5. Rapid re-tap of "Sign In" — duplicate requests?
6. Biometric enrolled and then removed from OS — fallback to password
7. App backgrounded during login — resumes correctly on return
8. Token expires while user is active — silent refresh or re-prompt?

Accessibility

1. Labels and roles set for screen readers (contentDescription)
2. Error messages announced, not just visible
3. Focus order: username → password → sign in
4. Touch targets at least 48dp × 48dp

Manual testing approach

Start with the happy path on a clean install. Clear app data. Launch, enter credentials, confirm home screen loads and user profile is correct. Force-close the app, reopen it — should land directly on home without re-auth.

Then work through the error paths deliberately. Wrong password, missing field, no network. For each, confirm the error is visible long enough to read, the field retains its value (no retyping the email), and the "Sign In" button becomes tappable again.

For OTP flows, test both the typed path and the paste path. Test receiving the OTP in another app (Messages) and using auto-fill. Test requesting a second OTP before the first one is used.

Automated testing

Appium (Android native)

def test_login_success(driver):
    driver.find_element(AppiumBy.ID, "com.example:id/username").send_keys("test@example.com")
    driver.find_element(AppiumBy.ID, "com.example:id/password").send_keys("correct-horse")
    driver.find_element(AppiumBy.ID, "com.example:id/sign_in").click()
    WebDriverWait(driver, 10).until(
        EC.presence_of_element_located((AppiumBy.ID, "com.example:id/home_screen"))
    )

Add tests for each error path with explicit assertions on the error message text. Use page_source snapshots for regression.

Compose / Jetpack

Use composeTestRule.onNodeWithTag("login_username") with semantic tags set in your composables. Testing in Compose is faster than instrumented tests but covers less of the real system.

How SUSA handles this

SUSA detects login screens automatically using input patterns (email/username + password, <=3 inputs, "sign in" keyword) and drives them with credentials you pass in at run time. It switches login methods if it sees "Continue with Email" or "Use phone instead" buttons. It handles OTP via static codes or TOTP secrets. Memory-based replay means once SUSA has logged in once, subsequent sessions skip the login phase.

Personas matter here: the elderly persona checks touch target sizes on the login form; the impatient persona flags slow login response; the adversarial persona mashes the sign-in button rapidly to check for duplicate-submit protection.
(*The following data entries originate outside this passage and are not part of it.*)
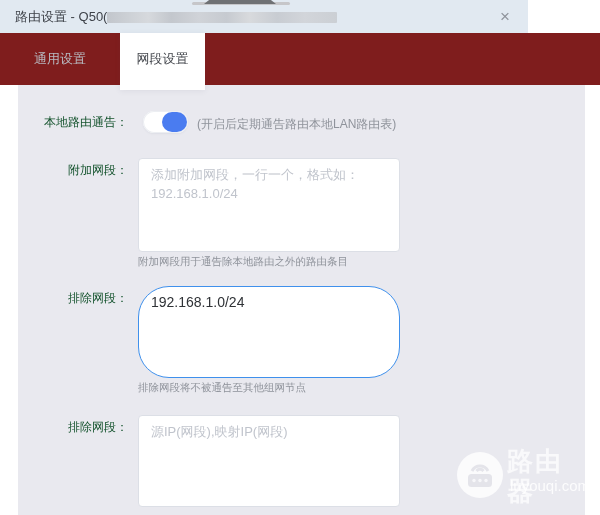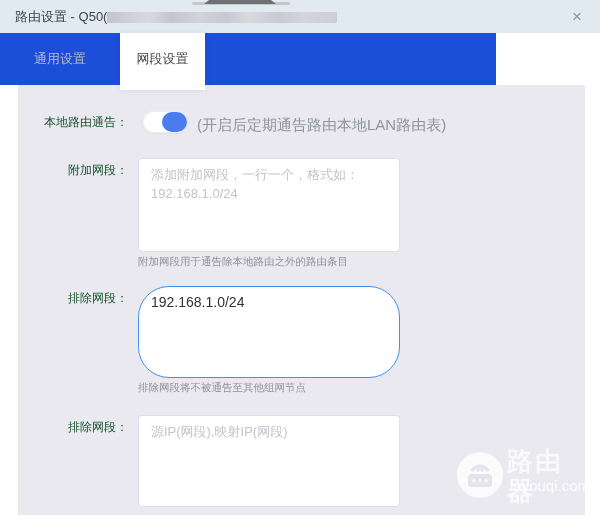"路由设置 - Q50(" .titlebar { width: 600px -> 528px }
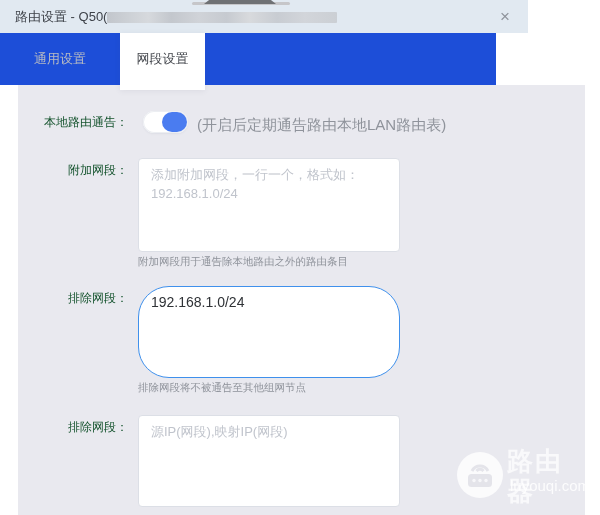"通用设置" .tabbar { background: #1d4ed8 -> #7f1d1d; width: 496px -> 600px }
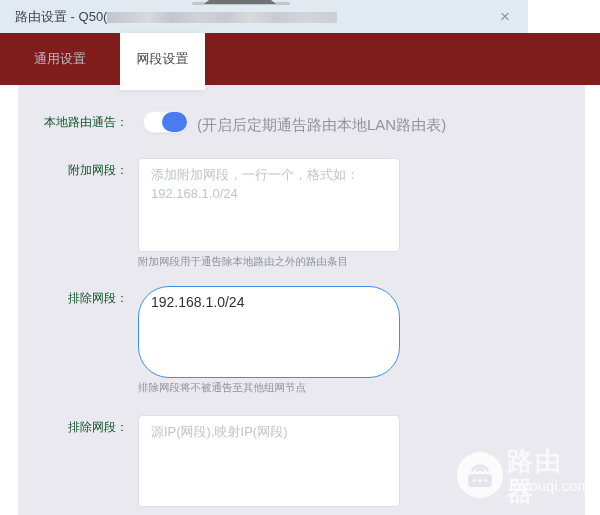"(开启后定期通告路由本地LAN路由表)" .note { font-size: 15px -> 12px }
susatest-agent test myapp.apk --persona adversarial --username test@example.com --password correct-horse

What usually breaks in production

1. Token refresh race condition — two network calls return simultaneously, second one overwrites good token with stale one. Repro only with variable network latency.
2. Paste with auto-complete on — the paste drops the first character. Common on older Android keyboards.
3. Biometric unlock missing liveness check — photo of user unlocks the app. Caught only by adversarial testing.
4. "Remember me" persists password, not token — user's password recoverable from device storage.
5. Silent session expiry — API returns 401, app eats the error and shows stale cached data.

Automate the common cases, run SUSA on the unknowns, do one manual pass per release for the edge cases that are genuinely hard to script. Three-layer coverage catches an order of magnitude more login bugs than scripts alone.